Selon lui, si tout a mal tourné à ce point, c'est à cause de sa taille. Pour compenser son handicap, il a pris l'habitude d'exagérer ses gestes et d'employer de grands mots – ce que maintenant il regrette. Il a honte de s'être toujours montré trop altier. C'est à cause de sa petitesse que peu après son mariage avec sa femme, une Vietnamienne qu'il avait réussi à épouser à quarante ans bien sonnés, l'a abandonné ; c'est pour cette raison aussi que Rhim Hye-suk, dont il est éperdument amoureux, est partie sans un mot... Puis il songe à son pauvre frère cadet, encore moins haut que lui et toujours célibataire, condamné à se contenter de seconder son « grand » frère.
Il se sent surtout désolé à cause de la petite fille de Rhim Hye-suk. Tous les soirs, il se réfugie dans sa porcherie et s'accroupit dans un coin en gémissant. Apeurés, les porcs se ruent du côté opposé, blottis les uns contre les autres, enfouissant leur tête dans le tas, craignant qu'il n'épanche sa bile sur eux.
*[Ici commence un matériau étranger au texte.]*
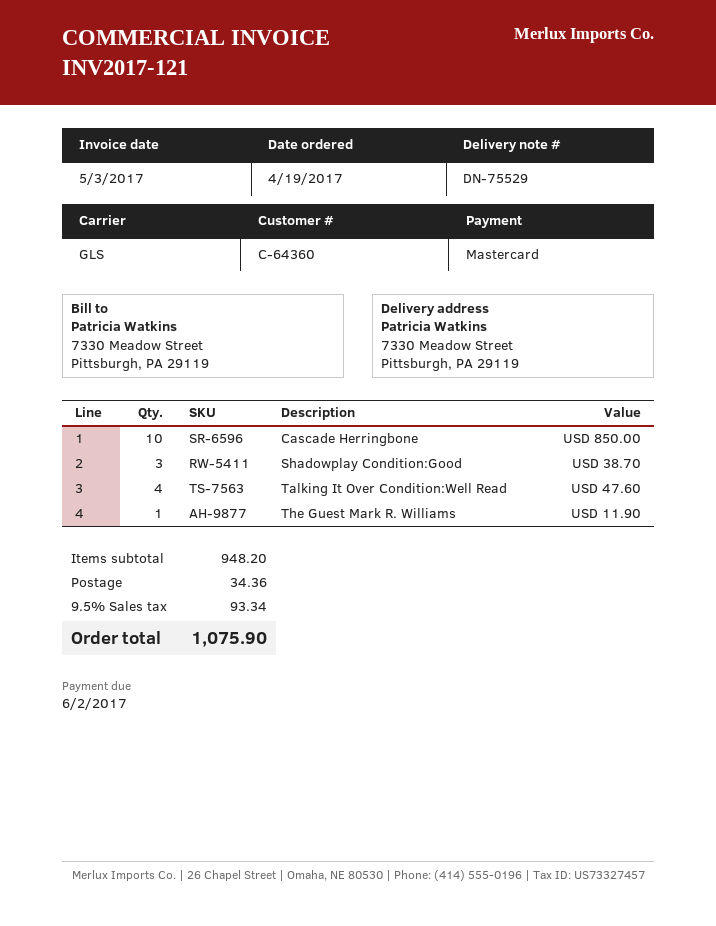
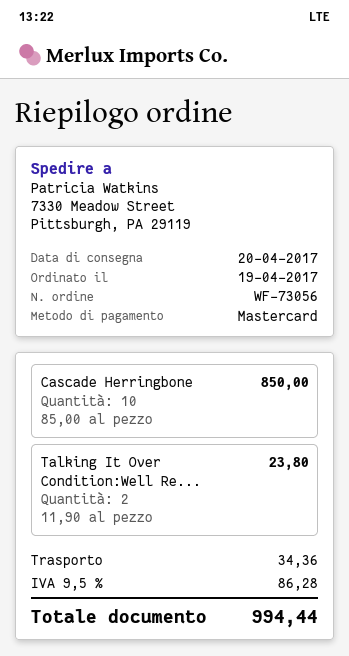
Shadowplay Condition:Good: 3 for 38.70 -> none
Talking It Over Condition:Well Read: 4 for 47.60 -> 2 for 23.80
The Guest Mark R. Williams: 1 for 11.90 -> none
tax: 9.5% = 93.34 -> 9.5% = 86.28
total: 1075.90 -> 994.44

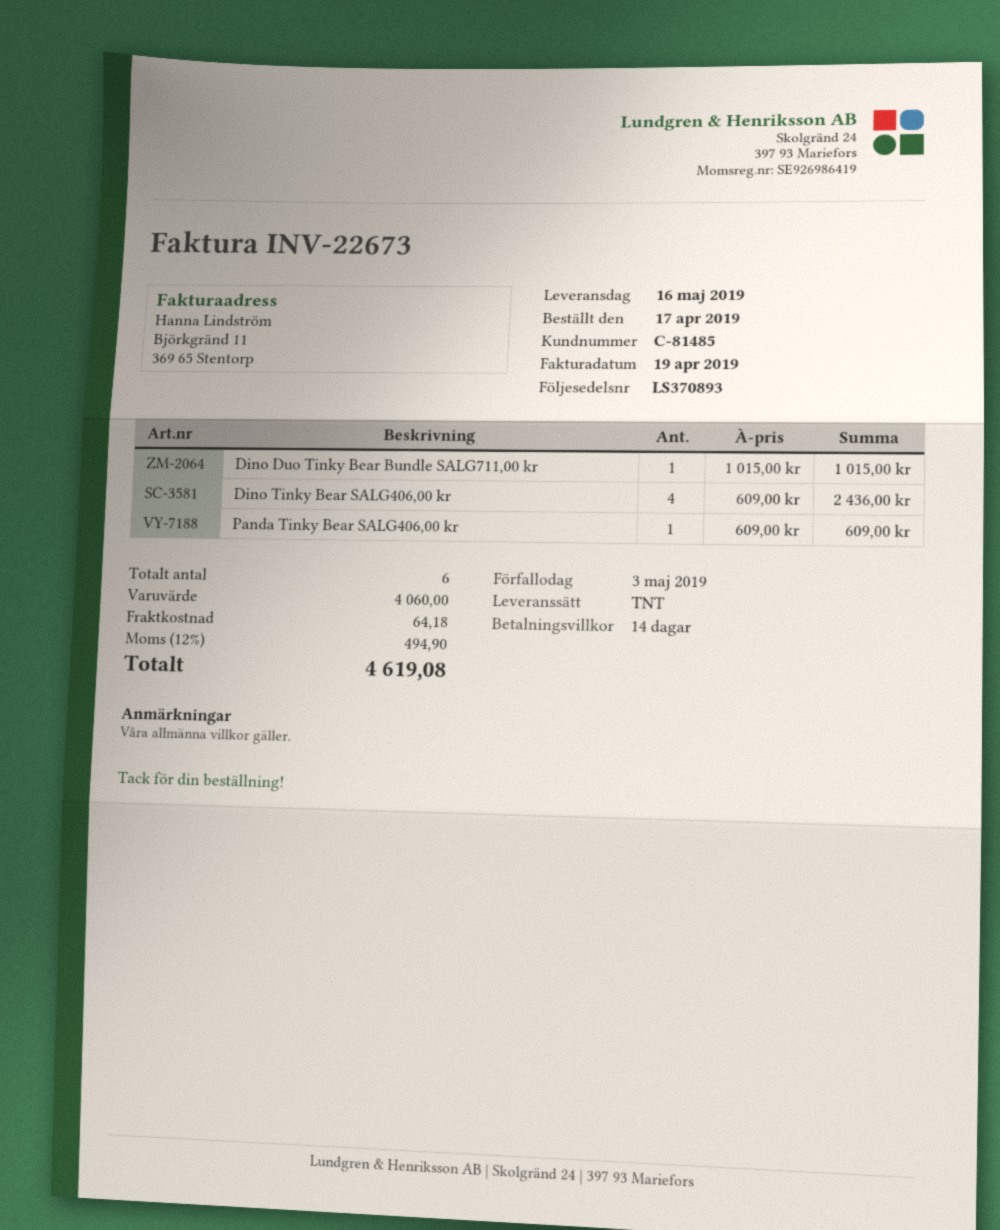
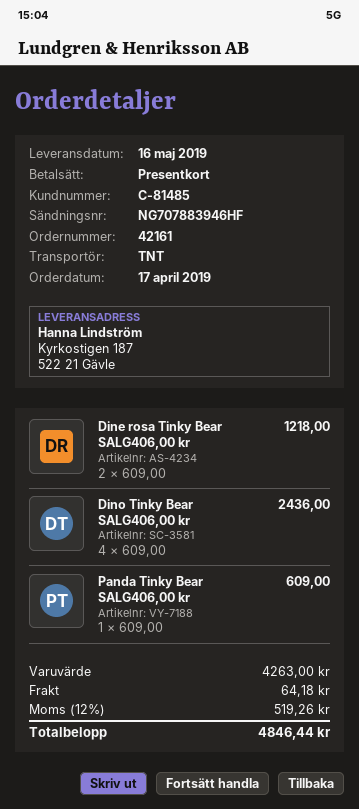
Dino Duo Tinky Bear Bundle SALG711,00 kr: 1 x 1015.00 = 1015.00 -> none
Dine rosa Tinky Bear SALG406,00 kr: none -> 2 x 609.00 = 1218.00
subtotal: 4060.00 -> 4263.00
tax: 12% = 494.90 -> 12% = 519.26
total: 4619.08 -> 4846.44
A chaque sonnerie du téléphone, il se précipite avec l'espoir que ce soit elle, mais elle ne donne aucun signe de vie. D'habitude, les réfugiés de Corée du Nord ne sont pas trop difficiles à retrouver, car, étant donné leur situation particulière, ils restent solidaires et se donnent volontiers un coup de main. Mais elles, personne ne les a vues. [...] Comment ont-elles pu s'évaporer, nul ne le sait. Seul résultat de son enquête, il a découvert que Rhim Hye-suk disposait de plus d'argent qu'il ne le pensait. Après avoir traversé la frontière sino-coréenne alors qu'elle était tout près d'accoucher, elle aurait gagné pas mal d'argent en élevant des porcs en Chine. Pour lui, c'est un fait nouveau. Juste de quoi ajouter encore à sa perplexité.

Le pharmacien Hwang est agacé de voir la famille de sa bru enquêter dans le quartier de façon aussi tapageuse. Voilà que la réputation de sa famille à lui, irréprochable depuis trois générations, semble d'un coup compromise à cause de sa belle-fille. Il est on ne peut plus désagréable d'être la cible des moqueries. Désormais il souhaite une seule chose : que tout cela se termine vite et qu'on n'en parle plus ! Une fois divorcé, son fils, le docteur Hwang, n'aura pas de mal à trouver une nouvelle épouse. Et puis le vieux Hwang n'est pas certain de pouvoir garder encore un peu d'affection pour cette belle-fille – si tant est qu'elle revienne un jour.
Il trouve en outre déplaisant de voir les policiers s'exhiber dans sa pharmacie et dans la clinique de son fils. D'autant que leur zèle s'est vite refroidi : pour eux, le fin mot de l'histoire, c'est une fugue. Voilà déjà un mois que la jeune pharmacienne n'a plus donné signe de vie, et l'on n'a toujours pas la moindre piste. Seuls les parents de la disparue, les Jang, prêtent encore l'oreille aux commérages dans l'espoir de découvrir ce qui s'est passé. Tous les matins de bonne heure, ils se pointent au carrefour de Geum-gu pour ne pas manquer d'éventuels racontars inédits. La disparition ne tourmente vraiment plus qu'eux.